No fundo da caixa de madeira, em um porta-retratos prateado,

encontro uma fotografia de Kit, Maryanne e eu quando crianças. Kit está

no meio, todo orgulhoso, mais alto do que nós. Ele tinha cerca de doze

anos, e Maryanne e eu tínhamos sete e oito anos, respectivamente. Meu

pai tirou a foto nas dunas da praia Trevethick, na Cornualha. Kit está nos

envolvendo com os braços, exibindo um sorriso radiante de orgulho. Ele


sempre foi o dono do pedaço. Seus cachos louros brilham na luz do sol

da Cornualha, que nos deixava com mechas douradas em nosso cabelo

castanho-claro, e fazemos um nítido contraste com nosso irmão mais

velho. Eu me lembro de nosso pai nos encorajar a sorrir. Ele deve ter

dito alguma coisa engraçada, porque tanto Maryanne quanto eu estamos

rindo — mas provavelmente só estávamos fazendo alguma brincadeira

que Kit criou.

A luz está excelente. Fiquem imóveis, prole.

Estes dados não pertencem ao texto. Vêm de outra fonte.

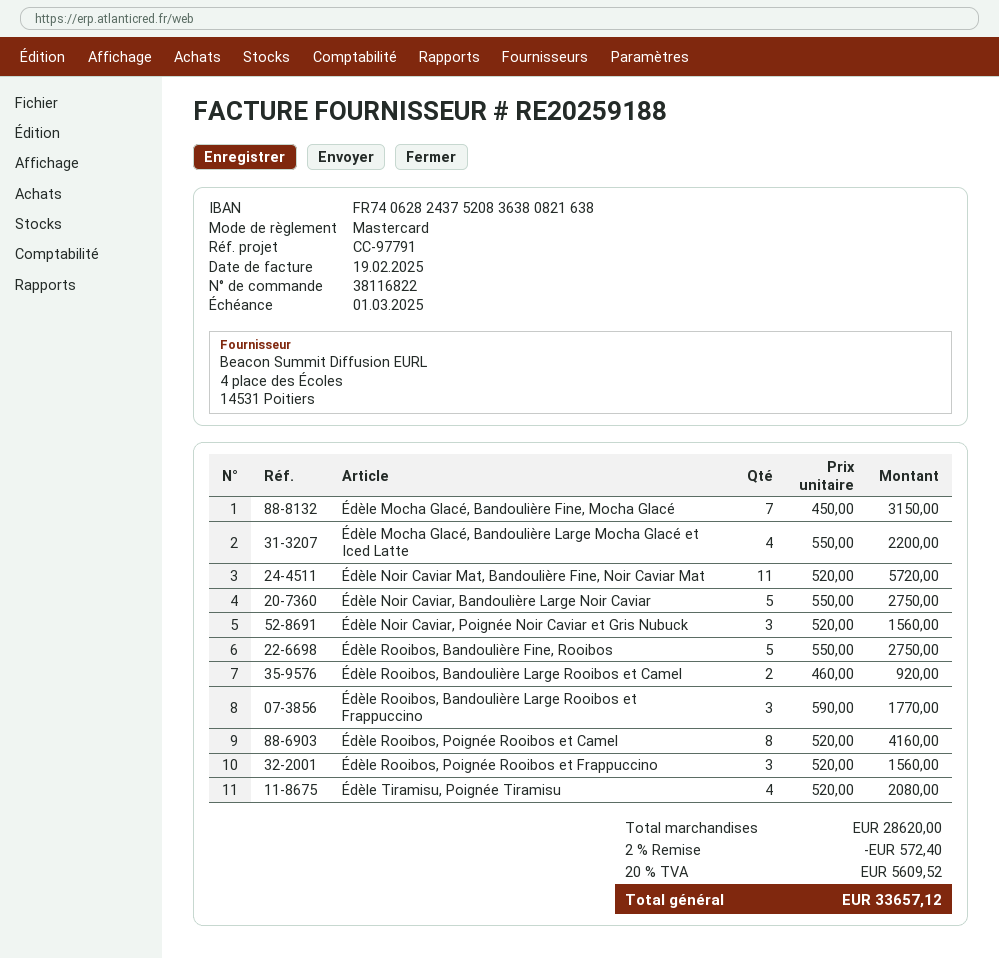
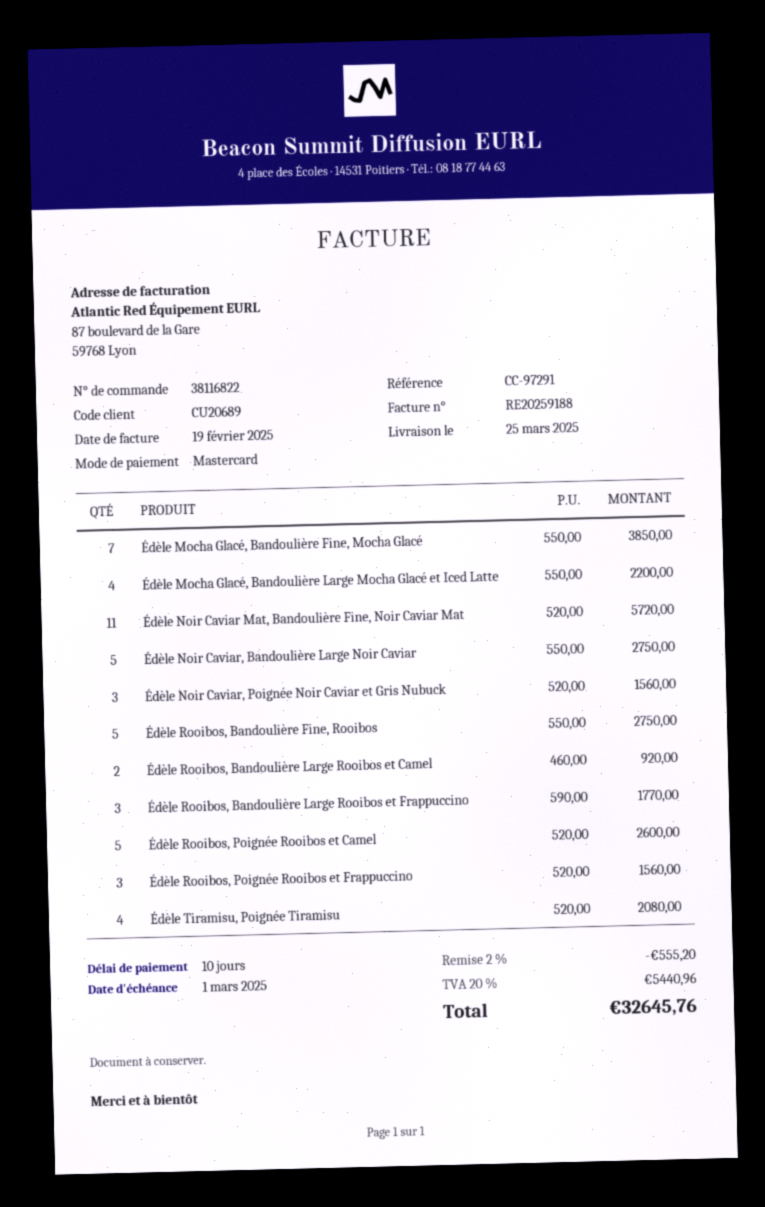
reference: CC-97791 -> CC-97291
Édèle Mocha Glacé, Bandoulière Fine, Mocha Glacé: 7 x 450.00 = 3150.00 -> 7 x 550.00 = 3850.00
Édèle Rooibos, Poignée Rooibos et Camel: 8 x 520.00 = 4160.00 -> 5 x 520.00 = 2600.00
discount: 2% = 572.40 -> 2% = 555.20
tax: 20% = 5609.52 -> 20% = 5440.96
total: 33657.12 -> 32645.76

Era assim que nosso pai nos chamava.

E seu amor está evidente nesse retrato.

Eu não me lembro de ver essa foto em lugar algum na casa de Kit,

mas devia ter significado alguma coisa para ele, se a colocou em um

porta-retratos. E isso me dá uma sensação calorosa, mas melancólica, de

nostalgia.

Kit. Kit. Kit.

Eu sinto muito, muito mesmo.

Passo o dedo por cima da imagem dele…

Seu imbecil. Deixou sua raiva falar mais alto.

Um nó se forma em minha garganta.

Às vezes você era um babaca, mas eu te amava e sinto sua falta.

Ouço o barulho da chave na porta do apartamento e deixo a caixa

para ajudar minha esposa.

Alessia fecha a porta usando o pé, já que está carregada de sacolas de

compras. Ela as apoia no chão quando Maxim chega disparado.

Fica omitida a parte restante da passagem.